> **About this exercise**: Go through the entries and say how many lines contain the string "liikaa". The number is the whole answer.

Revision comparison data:

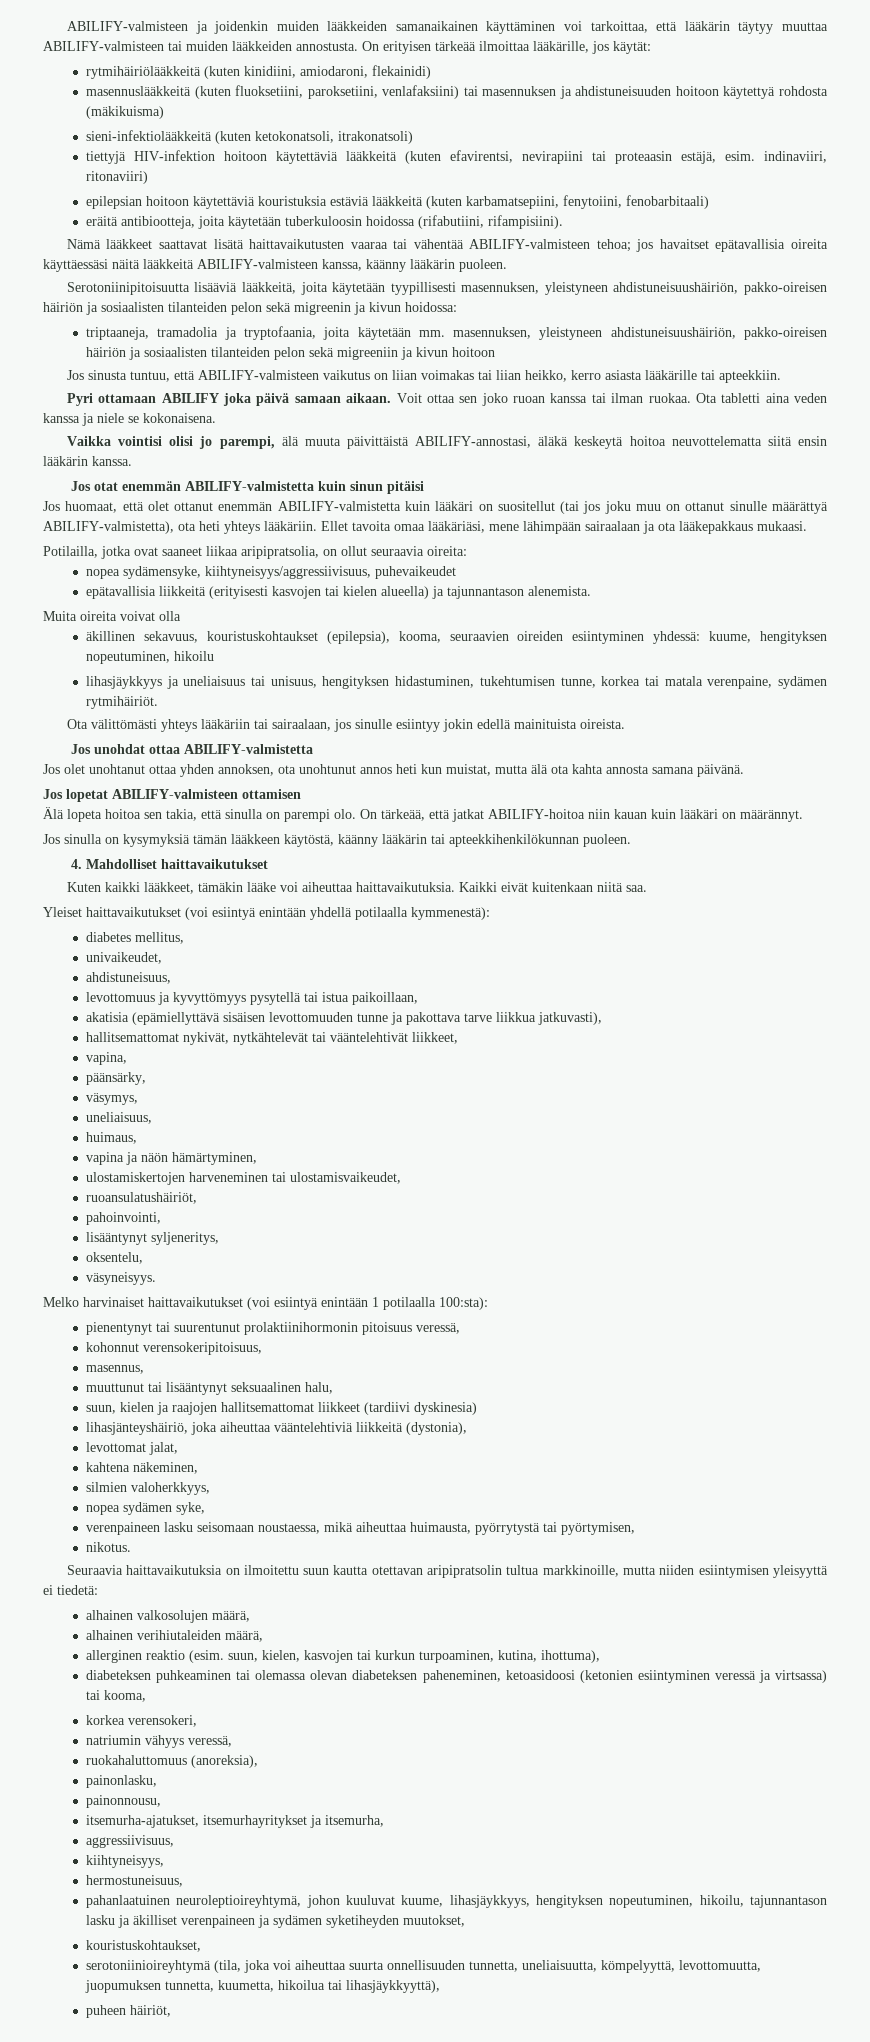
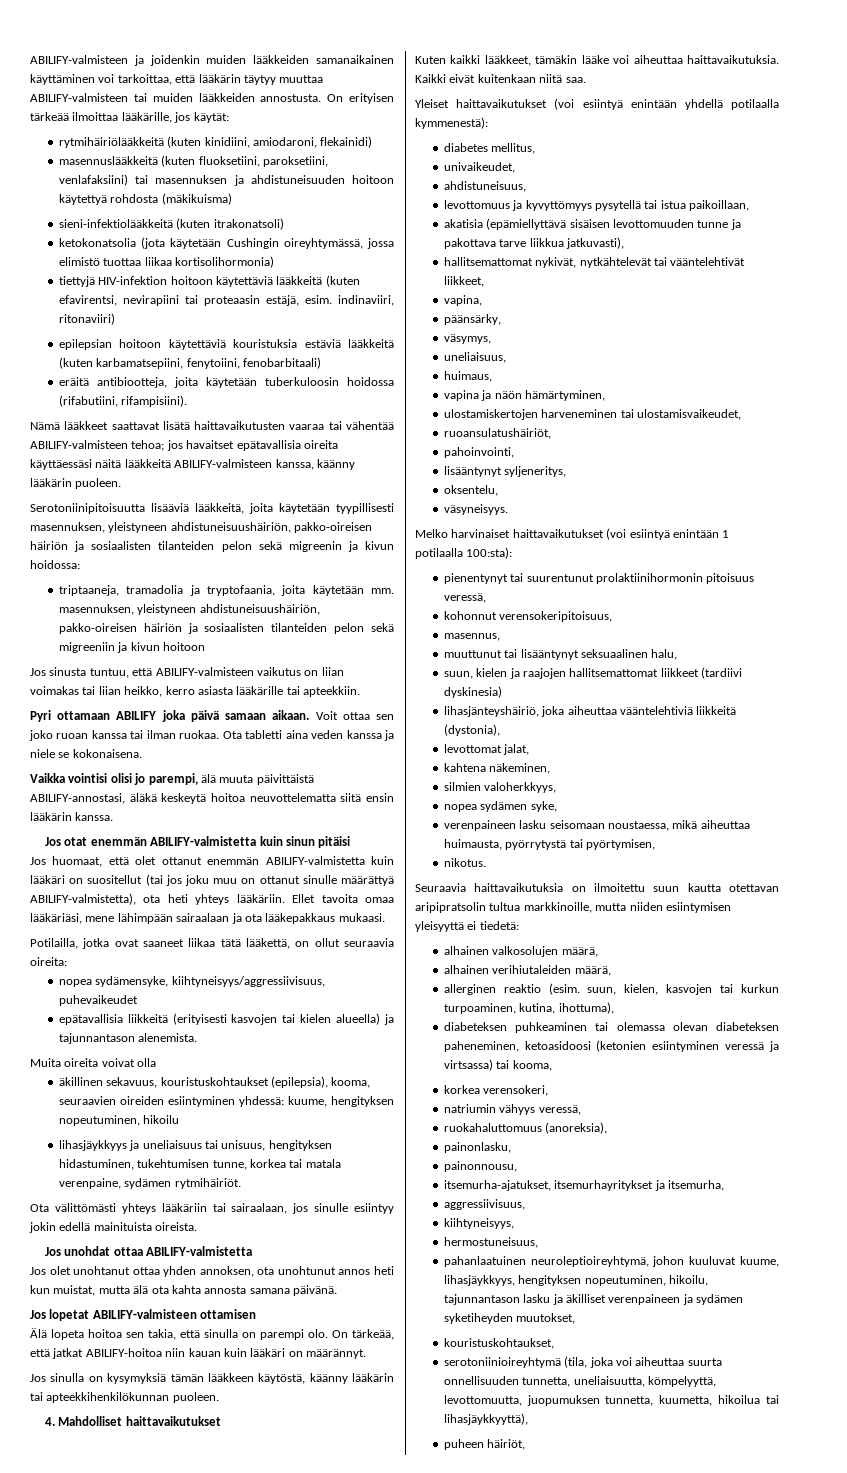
- sieni-infektiolääkkeitä (kuten ketokonatsoli, itrakonatsoli)
+ sieni-infektiolääkkeitä (kuten itrakonatsoli)
+ ketokonatsolia (jota käytetään Cushingin oireyhtymässä, jossa elimistö tuottaa liikaa kortisolihormonia)
- Potilailla, jotka ovat saaneet liikaa aripipratsolia, on ollut seuraavia oireita:
+ Potilailla, jotka ovat saaneet liikaa tätä lääkettä, on ollut seuraavia oireita:

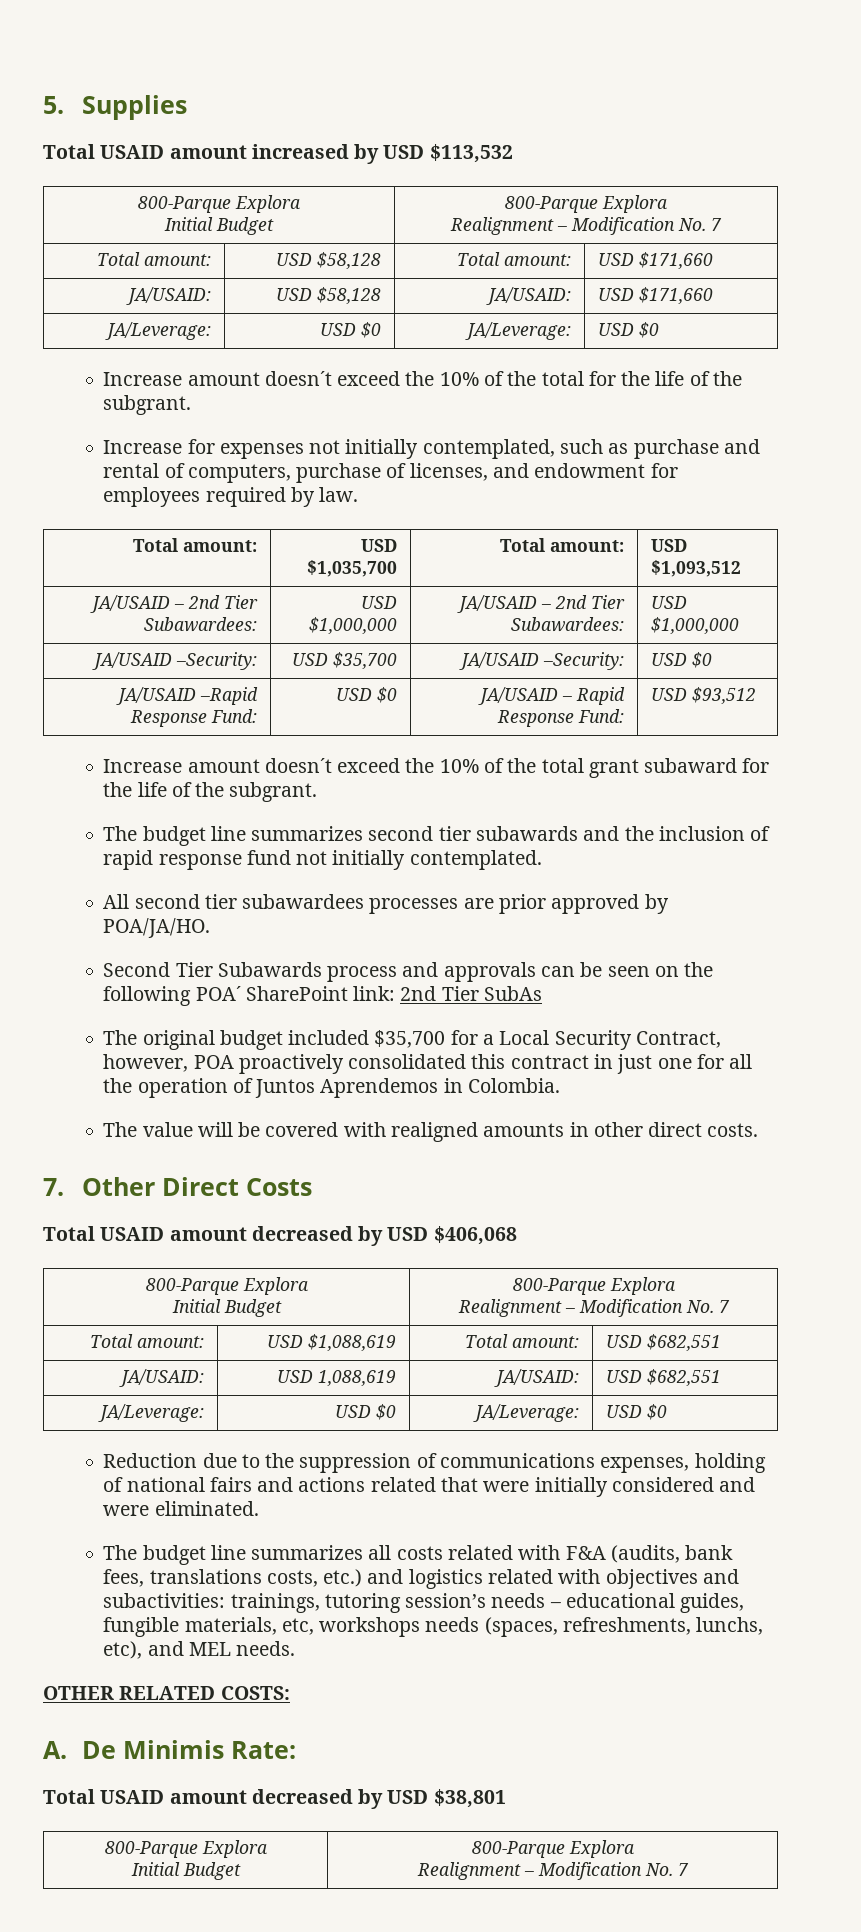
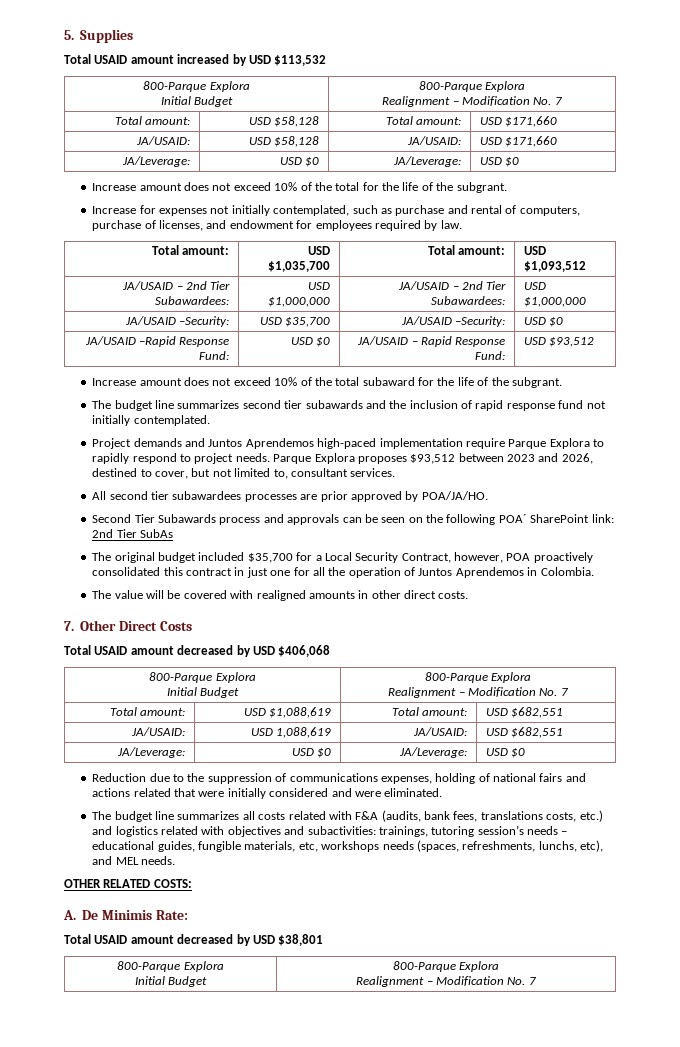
- Increase amount doesn´t exceed the 10% of the total for the life of the subgrant.
+ Increase amount does not exceed 10% of the total for the life of the subgrant.
- Increase amount doesn´t exceed the 10% of the total grant subaward for the life of the subgrant.
+ Increase amount does not exceed 10% of the total subaward for the life of the subgrant.
+ Project demands and Juntos Aprendemos high-paced implementation require Parque Explora to rapidly respond to project needs. Parque Explora proposes $93,512 between 2023 and 2026, destined to cover, but not limited to, consultant services.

> **Task output**: 3